A government motion to dismiss Microsoft’s complaint comes up for oral arguments Monday and significantly the judge said on Thursday that the issue of whether Fourth Amendment rights are personal or can be “vicariously” asserted by third-parties on behalf of their customers would have to be addressed by both sides. The Fourth Amendment to the U.S. Constitution prohibits unreasonable searches and seizure of property.
The issue of whether service provider companies can sue on behalf of their users against secret orders has figured in other lawsuits including one between Facebook and law enforcement in New York.
The lawsuit filed by Microsoft in April has the backing of a large number of civil rights groups, trade bodies and companies, including Google, Amazon, Cisco Systems, Apple and Twitter, who have filed briefs in the federal court.
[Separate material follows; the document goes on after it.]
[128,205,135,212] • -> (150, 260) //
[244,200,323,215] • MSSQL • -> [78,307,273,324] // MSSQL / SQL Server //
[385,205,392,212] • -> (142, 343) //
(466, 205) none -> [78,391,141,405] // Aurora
Microsoft said in its complaint that it brought the case “because its customers have a right to know when the government obtains a warrant to read their emails, and because Microsoft has a right to tell them.” It said at the time that over the past 18 months federal courts had issued almost 2,600 secrecy orders, also referred to as “gag orders,” that prevented Microsoft from speaking about warrants and other legal process seeking its customers’ data. Two-thirds of the orders contained no fixed end date.
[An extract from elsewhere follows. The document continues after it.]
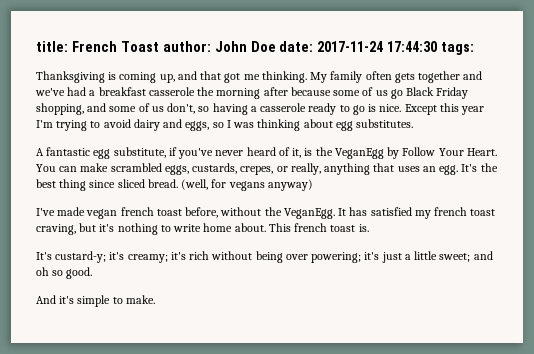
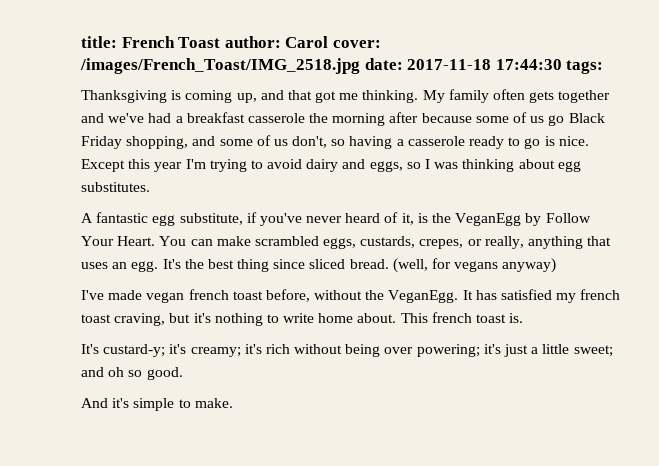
[214,41,384,52] John Doe date: 2017-11-24 -> [285,36,381,48] [80,58,492,74] Carol cover: /images/French_Toast/IMG_2518.jpg date: 2017-11-18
Under the Stored Communications Act, a part of the Electronic Communications Privacy Act, companies can be compelled under 18 U.S. Code § 2703 to turn over certain consumer information to law enforcement for their investigations, sometimes without the requirement of notice to the customer whose information is targeted.
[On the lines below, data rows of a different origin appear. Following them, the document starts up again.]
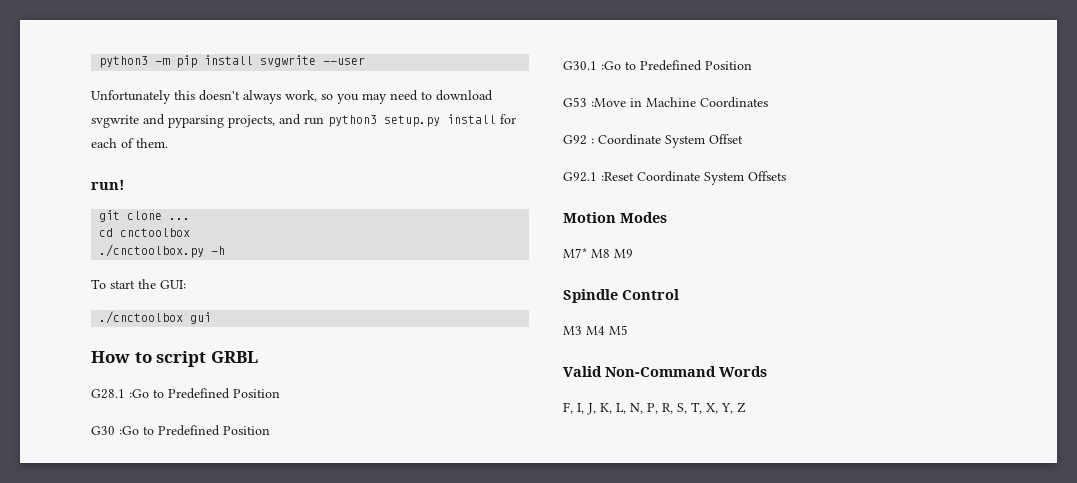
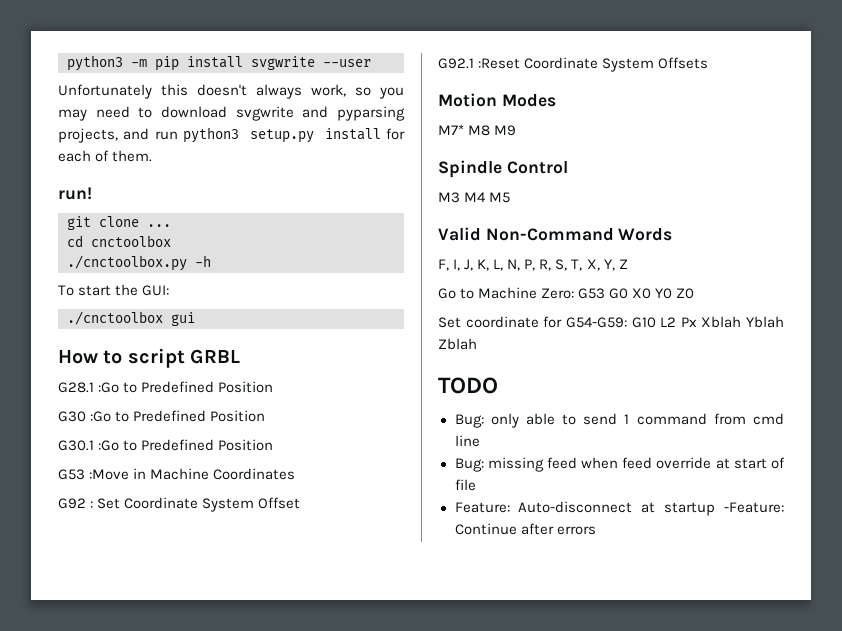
(594, 141) none -> [97,498,121,509] Set
(746, 407) none -> [438,287,695,299] [438,316,784,328] [438,338,477,350] [438,377,498,394] [454,413,784,428] [454,435,480,447] [454,457,785,472] [454,479,476,491] [454,501,784,516] [454,523,596,535] // Go to Machine Zero: G53 G0 X0 Y0 Z0 // Set coordinate for G54-G59: G10 L2 Px Xblah Yblah Zblah // TODO // Bug: only able to send 1 command from cmd line // Bug: missing feed when feed override at start of file // Feature: Auto-disconnect at startup -Feature: Continue after errors

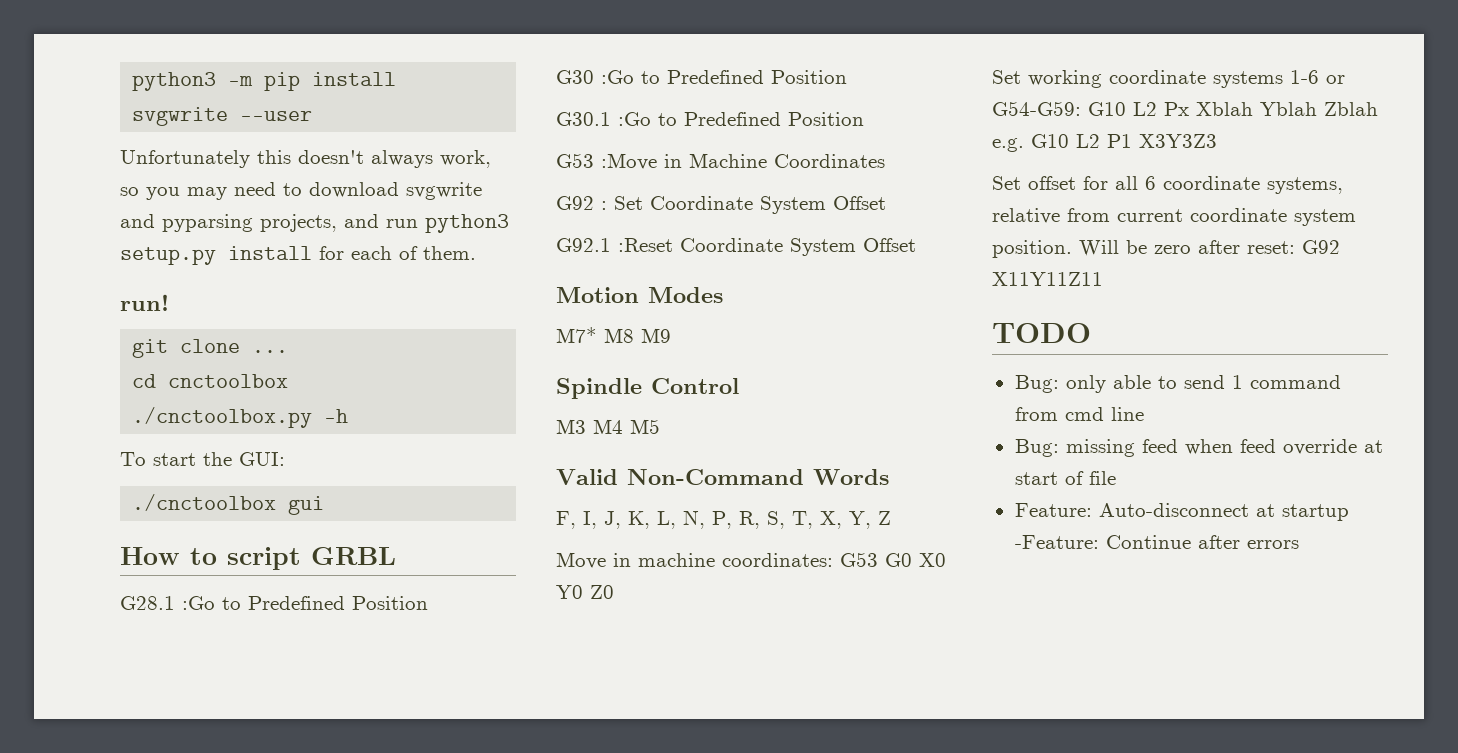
[658,57,709,69] Offsets -> [863,238,916,252] Offset
[438,287,575,299] Go to Machine Zero: -> [556,552,833,569] Move in machine coordinates:
[465,316,563,328] coordinate for -> [1028,70,1345,88] working coordinate systems 1-6 or
(477, 344) none -> [992,134,1217,152] [992,176,1343,194] [992,208,1356,226] [992,240,1340,258] [992,272,1103,286] e.g. G10 L2 P1 X3Y3Z3 // Set offset for all 6 coordinate systems, relative from current coordinate system position. Will be zero after reset: G92 X11Y11Z11

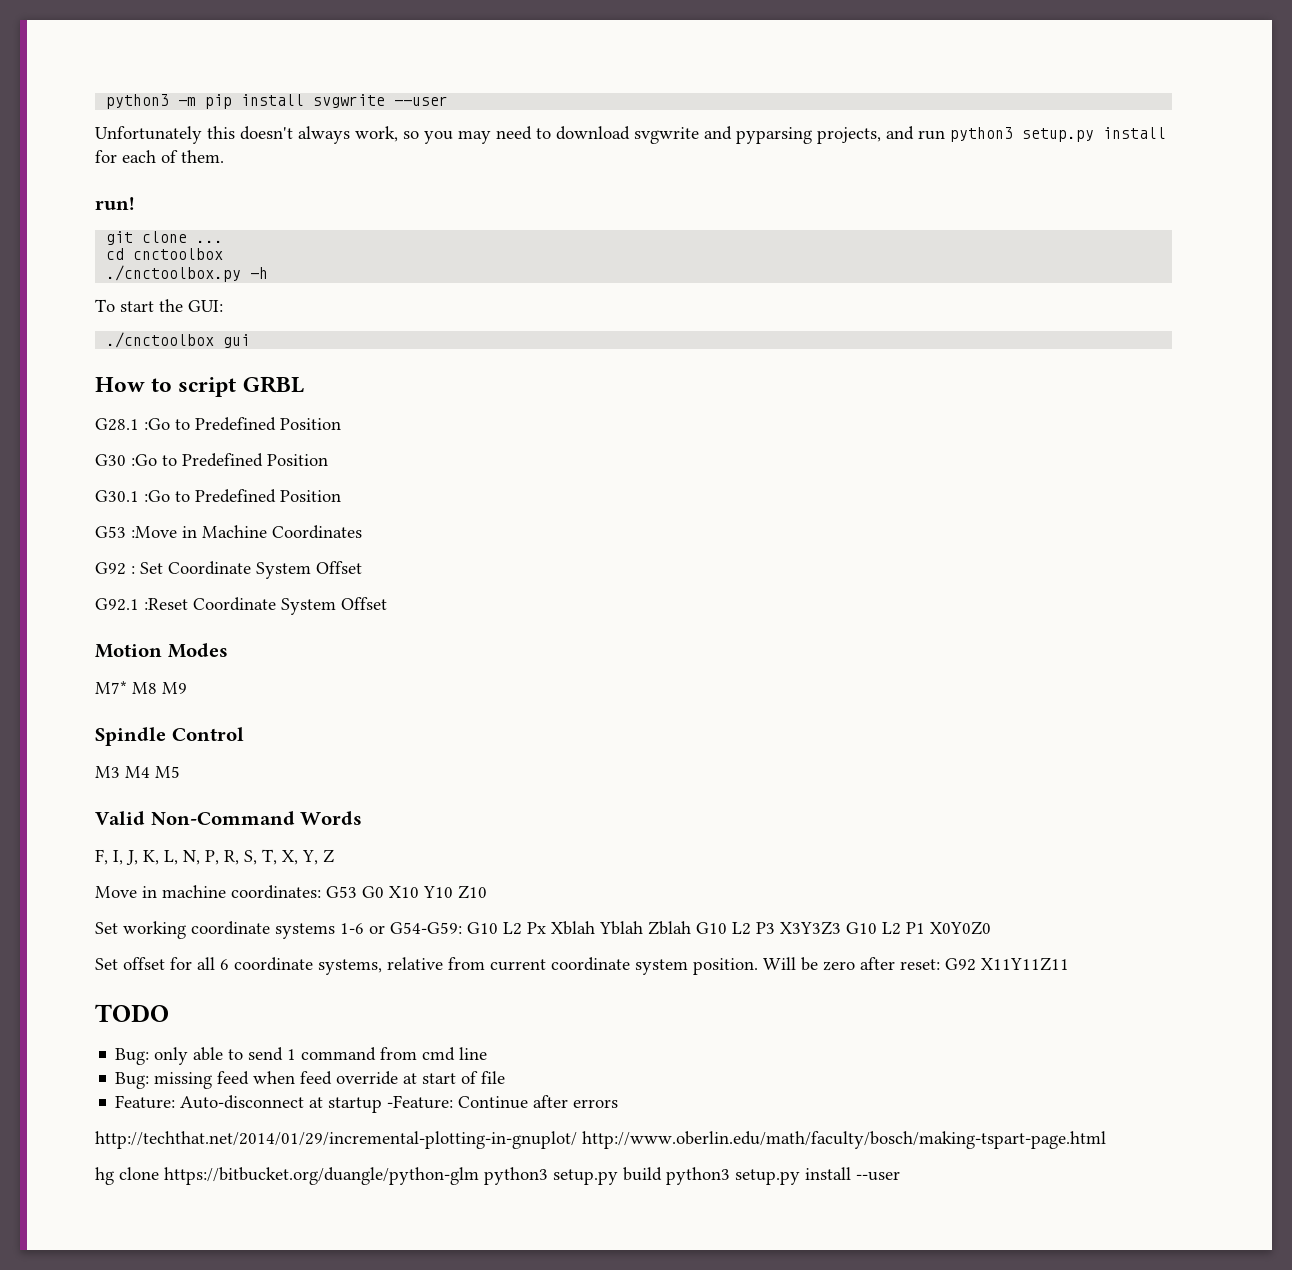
[919,553,946,567] [556,585,614,599] X0 Y0 Z0 -> [389,885,487,899] X10 Y10 Z10
[992,138,1024,152] e.g. -> [696,921,841,935] G10 L2 P3 X3Y3Z3
[1139,134,1217,148] X3Y3Z3 -> [930,921,991,935] X0Y0Z0
(1299, 544) none -> [95,1131,1106,1149] [95,1167,900,1185] // http://techthat.net/2014/01/29/incremental-plotting-in-gnuplot/ http://www.oberlin.edu/math/faculty/bosch/making-tspart-page.html // hg clone https://bitbucket.org/duangle/python-glm python3 setup.py build python3 setup.py install --user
Under another statute, 18 U.S.C. § 2705(b), courts when serving warrants, subpoenas or court orders for customer information can also issue gag orders to service providers at the request of the government to prevent them from notifying any other person of the existence of the warrant or similar order.
Such orders have undermined confidence in the privacy of the cloud and affects Microsoft’s right to be transparent with its customers, a right guaranteed by the First Amendment to the U.S. Constitution, the company wrote in its complaint in April.
The Fourth Amendment’s requirement that government engage only in “reasonable” searches necessarily includes a right for people to know when the government searches or seizes their property, regardless of whether the data is in the cloud, or in a desk drawer in a home where the user has the right to notice the government’s action, according to the complaint. Secret searches in the physical world require the person targeted to be informed within 30 days, thus creating a big gap from how searches in the cloud are handled, it added.
While scheduling for next week a hearing on a Department of Justice motion to dismiss Microsoft’s petition, Judge James Robart of the U.S. District Court for the Western District of Washington at Seattle, noted that the parties to the dispute “should be prepared to address whether case law holding that Fourth Amendment rights are personal rights that cannot be vicariously asserted” bars Microsoft from pursuing its Fourth Amendment claim on behalf of its customers and how that case law is to be reconciled with third-party standing doctrine.
Judge Robart cited cases in which the decisions had gone against companies and other organizations representing their customers in Fourth Amendment disputes.
Microsoft has previously claimed that it has standing to pursue Fourth Amendment challenge to Sections 2703 and 2705(b) on its customers’ behalf, because they cannot protect themselves as the two statutes when combined prevent customers from being aware and guarding against government violations of their rights.